While there are so many studies under way researching COVID-19 and SARS-CoV-19, the novel coronavirus that causes the illness, it is still a brand new subject to science.

Many studies have linked vitamin D deficiency to greater susceptibility to respiratory infections such as Covid-19. However, clinical trials on vitamin D have had conflicting results.

A working paper, published by the National Bureau of Economic Research showed that absorbing more immune-system-boosting vitamin D, may help prevent influenza.

Now, a new study, published in the British Journal of Dermatology, has found a strong link between Covid-19 mortality rate and sunbathing.

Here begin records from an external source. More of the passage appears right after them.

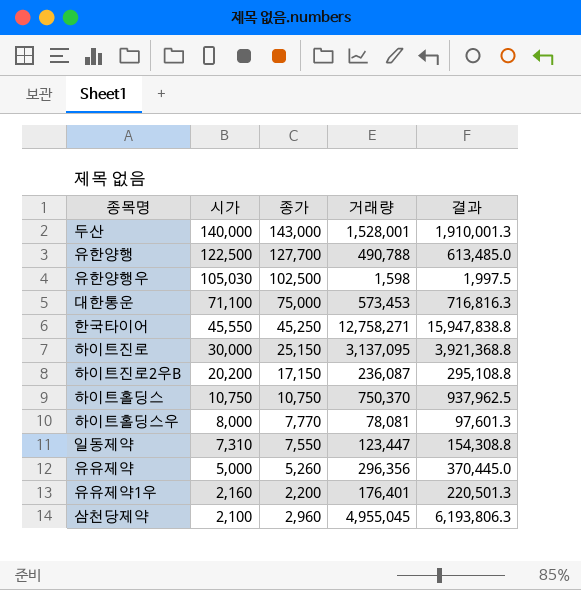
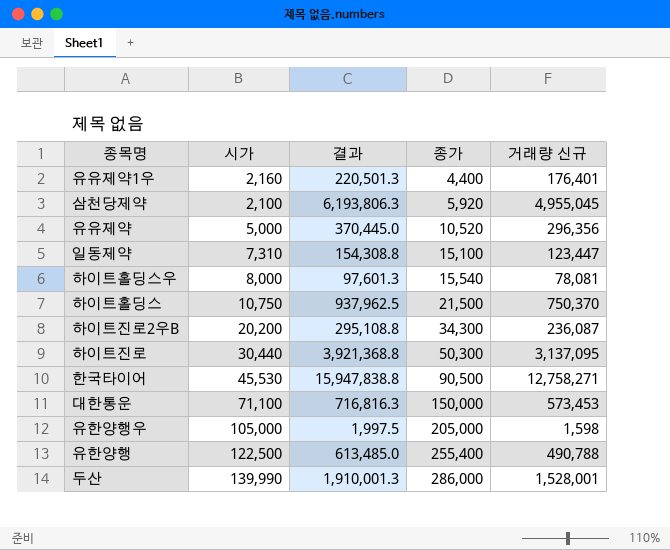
row order: 시가 descending -> 종가 ascending
column 결과 | position: 5 -> 3
column name: 거래량 -> 거래량 신규
유유제약1우 | 종가: 2,200 -> 4,400
삼천당제약 | 종가: 2,960 -> 5,920
유유제약 | 종가: 5,260 -> 10,520
일동제약 | 종가: 7,550 -> 15,100
하이트홀딩스우 | 종가: 7,770 -> 15,540
하이트홀딩스 | 종가: 10,750 -> 21,500
하이트진로2우B | 종가: 17,150 -> 34,300
하이트진로 | 시가: 30,000 -> 30,440
하이트진로 | 종가: 25,150 -> 50,300
한국타이어 | 시가: 45,550 -> 45,530
한국타이어 | 종가: 45,250 -> 90,500
대한통운 | 종가: 75,000 -> 150,000
유한양행우 | 시가: 105,030 -> 105,000
유한양행우 | 종가: 102,500 -> 205,000
유한양행 | 종가: 127,700 -> 255,400
두산 | 시가: 140,000 -> 139,990
두산 | 종가: 143,000 -> 286,000

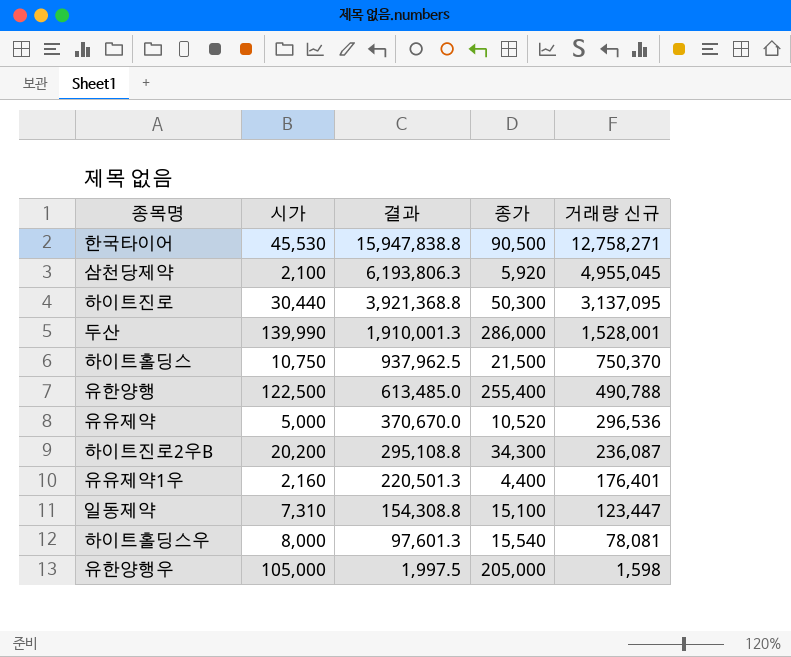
row order: 종가 ascending -> 결과 descending
row 대한통운: 71,100 | 716,816.3 | 150,000 | 573,453 -> none
유유제약 | 결과: 370,445.0 -> 370,670.0
유유제약 | 거래량 신규: 296,356 -> 296,536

The study highlights that sunbathing causes the skin to release a chemical in the skin that alleviates symptoms.

The phenomenon dampens inflammation – stretching far beyond vitamin D, the sunshine nutrient.

Corresponding author Dr. Richard Weller, from the University of Edinburgh, said: “There is still so much we don’t understand about Covid-19, which has resulted in so many deaths worldwide.

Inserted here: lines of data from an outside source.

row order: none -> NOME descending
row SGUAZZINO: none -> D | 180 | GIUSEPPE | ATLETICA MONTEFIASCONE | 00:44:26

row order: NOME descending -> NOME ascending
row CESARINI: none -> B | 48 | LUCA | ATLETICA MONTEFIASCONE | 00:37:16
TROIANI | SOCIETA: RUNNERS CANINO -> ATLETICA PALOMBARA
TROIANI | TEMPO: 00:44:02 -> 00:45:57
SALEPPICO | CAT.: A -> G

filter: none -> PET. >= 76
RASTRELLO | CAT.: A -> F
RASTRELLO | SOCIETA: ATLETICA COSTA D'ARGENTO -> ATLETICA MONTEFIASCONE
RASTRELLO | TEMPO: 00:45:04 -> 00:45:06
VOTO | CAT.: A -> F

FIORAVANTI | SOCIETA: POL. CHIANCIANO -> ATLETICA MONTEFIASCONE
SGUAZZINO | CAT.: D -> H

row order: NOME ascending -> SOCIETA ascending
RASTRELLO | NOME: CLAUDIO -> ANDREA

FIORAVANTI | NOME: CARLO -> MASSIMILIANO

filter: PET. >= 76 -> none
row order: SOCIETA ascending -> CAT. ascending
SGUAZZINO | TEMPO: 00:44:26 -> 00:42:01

“These early results open up sunlight exposure as one way of potentially reducing the risk of death.”

They are based on people living in England, Italy and the US. In sunny areas, coronavirus mortality rates fell.

It could act as a simple public health intervention, say the Scottish team. Light therapies that mimic the benefits of the sun may also be protective.

The study found regions in the US with the highest level of UVA rays – which makes up 95 per cent of the sun’s ultraviolet light – had fewer Covid deaths.

It looked at data from January to April 2020 across 2,474 counties. The analysis was repeated in England and Italy with the same results.

Co-author Professor Chris Dibben, chair in health geography at Edinburgh, said: “The relationship between Covid-19 mortality, season and latitude has been quite striking.

“Here we offer an alternative explanation for this phenomenon.”

The researchers took into account factors known to be associated with increased exposure to the virus and risk of death.

These included age, ethnicity, socioeconomic status, population density, air pollution, temperature and levels of infection in local areas.

Reduction in deaths could not be explained by higher levels of vitamin D. Only areas with insufficient levels of UVB to produce it in the body were included.

There are two types of ultraviolet rays that reach the Earth’s surface – known as UVA and UVB.

Both can cause skin cancer. But UVB is the main source for the nutrient which boost bones, muscles and teeth.

Prof Dibben and colleagues say sunlight exposure also causes the skin to release nitric oxide. This could be the explanation.

It may reduce the virus’ ability to replicate – as has been demonstrated in lab experiments.

Previous research from the same group has shown sunlight improves cardiovascular health.

It reduces blood pressure – protecting against heart attacks. Cardiovascular disease is a known complication from Covid-19.

They have also found it relieves eczema by releasing nitric oxide into the bloodstream.

The chemical activates specialised immune cells called regulatory T cells which douse inflammation.

The results of the study may lead to potential Covid treatments, added the researchers.